The clinical trial evidence for efficacy of fibrinolysis in the elderly is limited. There are no dedicated adequately sized fibrinolytic trials in the elderly, and patients aged 75 years or higher are under-represented in the landmark trials (Table )1. However, on aggregate, there appeared to be little to no heterogeneity in efficacy relating to age in the large fibrinolytic trials. There are no pathophysiological reasons to doubt the efficacy of fibrinolysis in older patients, and sub-analyses from landmark trials have suggested that the mortality benefit associated with fibrinolytic therapy is preserved in the elderly2. The Fibrinolytic Therapy Trialists’ meta-analysis from 1994 (with a re-analysis in 2000) reported an absolute mortality reduction in patients aged between 65 and 75 years, and over 75 years, that was significantly greater than that in patients aged <55 years (34 and 40 vs. 16 lives saved per 1000 treated, respectively) 3,4. Data from the GISSI-1 study also suggest that the largest absolute benefit occurs in elderly patients, due to their higher baseline risk5. Hence, there is reason for optimism that an appropriately designed trial of adequate size would provide much needed evidence to address this unmet need in elderly STEMI patients not able to undergo timely pPCI.

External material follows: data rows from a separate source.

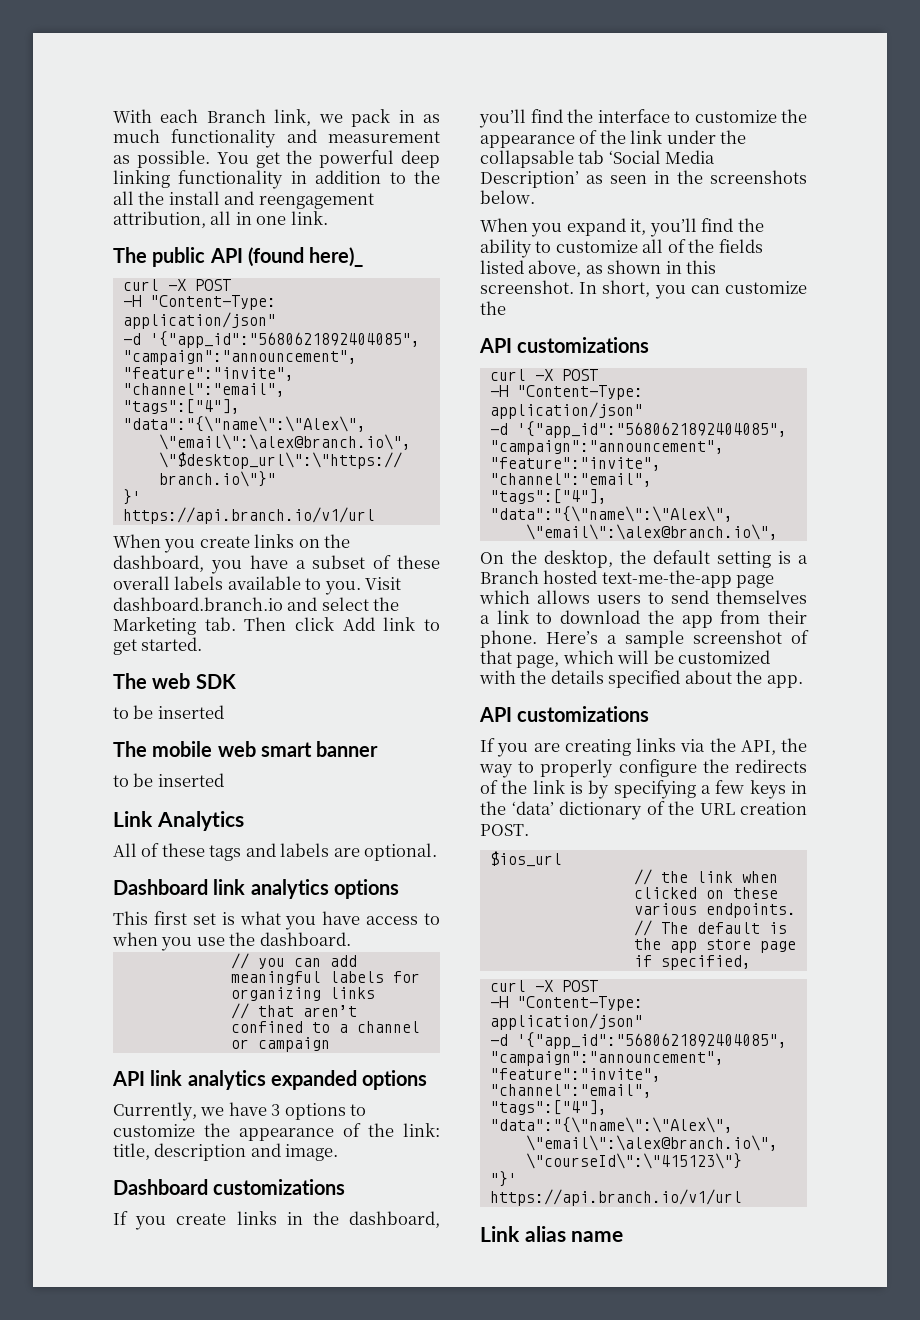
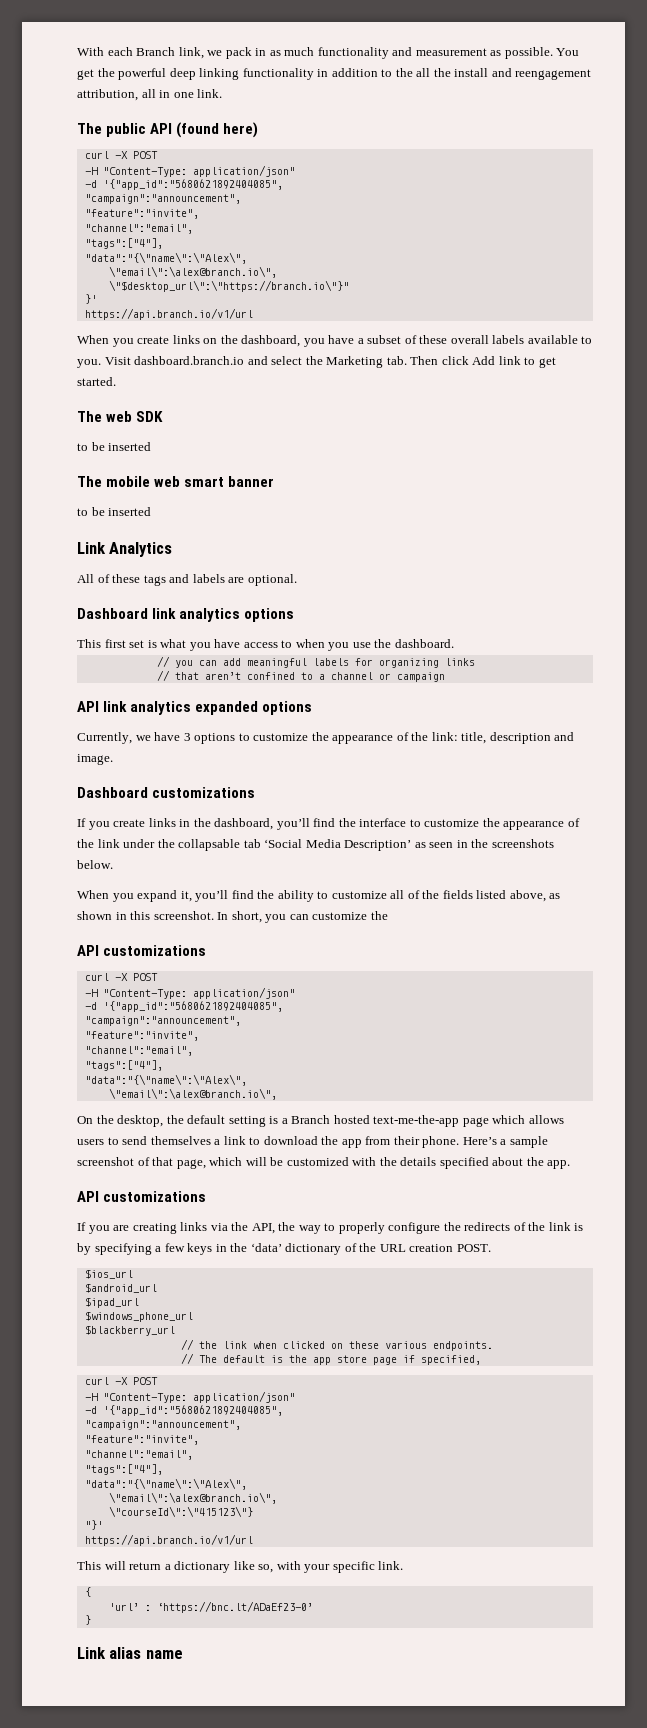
- The public API (found here)_
+ The public API (found here)
+ $android_url
+ $ipad_url
+ $windows_phone_url
+ $blackberry_url
+ This will return a dictionary like so, with your specific link.
+ {
+ 'url’ : ‘https://bnc.lt/ADaEf23-0’
+ }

Not well known is that a loading dose of clopidogrel (300 or 600 mg) has not been studied as an adjunct to fibrinolysis in patients above 75 years of age. Also few studies have compared fibrinolysis with pPCI in the elderly. In the unpublished SENIOR PAMI (Primary Angioplasty in Myocardial Infarction) trial conducted over a decade ago, primary PCI was not found to be superior to fibrinolysis in 481 elderly STEMI patients (aged >70 years) randomized up to 12 h after symptom onset6. However, in a small Dutch study in 87 elderly STEMI patients aged 75 years randomized up to 24 h after symptom onset, pPCI was associated with a significantly lower 2-year mortality than the non-fibrin-specific agent streptokinase (7 vs. 13 deaths; p = 0.04)7. More recently, 266 STEMI patients aged 75 years or higher presenting within 6 h of symptom onset were randomized to pPCI or thrombolysis in the Spanish TRIANA (TRatamiento del Infarto Agudo de miocardio eN Ancianos) trial8. All fibrinolytic-treated patients received standard weight-adjusted tenecteplase, unfractionated heparin (UFH) [60 IU/kg bolus (max 4000 IU) followed by a 12-IU/kg/h infusion] and clopidogrel (75 mg once daily without loading dose). Although the trial was underpowered and was prematurely stopped due to slow enrollment, there was no difference in the primary 30-day combined endpoint between the two arms. The TRIANA study group undertook a combined analysis of their trial as well as the two aforementioned trials (n = 834 patients overall); this showed no difference in 30-day mortality but a significant lower  risk with pPCI in elderly STEMI patients in the composite endpoint of death, re-infarction, and disabling stroke up to 30 days (odds ratio 0.64, 95% confidence interval 0.45–0.91). However, given the small sample size, somewhat dated conduct of the initial two studies, wide randomization windows, and suboptimal fibrinolytic choices, this result cannot be considered definitive. In STREAM 19 a pharmaco-invasive strategy has been shown to be at least as good as primary PCI in patients presenting <3 hours after symptom onset who could not get the invasive intervention within 1 hour after first medical contact. Physicians, however, are reluctant to offer a pharmaco-invasive strategy to elderly patients because of the risk of intracranial hemorrhage. In the STREAM 1 study high rates intracranial bleeding in the elderly were observed with full dose lytic therapy. After halving
the dose of tenecteplase, no new intracranial bleedings were observed and efficacy for reperfusion was similar to the total population . Only 96 elderly patients were treated with half dose tenecteplase in STREAM 1. In the planned STREAM 2 study 600 patients 70 years of age or older with the same baseline characteristics as in STREAM 1 will be randomized between primary PCI and a pharmaco-invasive approach with half-dose tenecteplase and 300 mg clopidogrel (Figure). Romania with its network of ambulance will be a key partner in this study.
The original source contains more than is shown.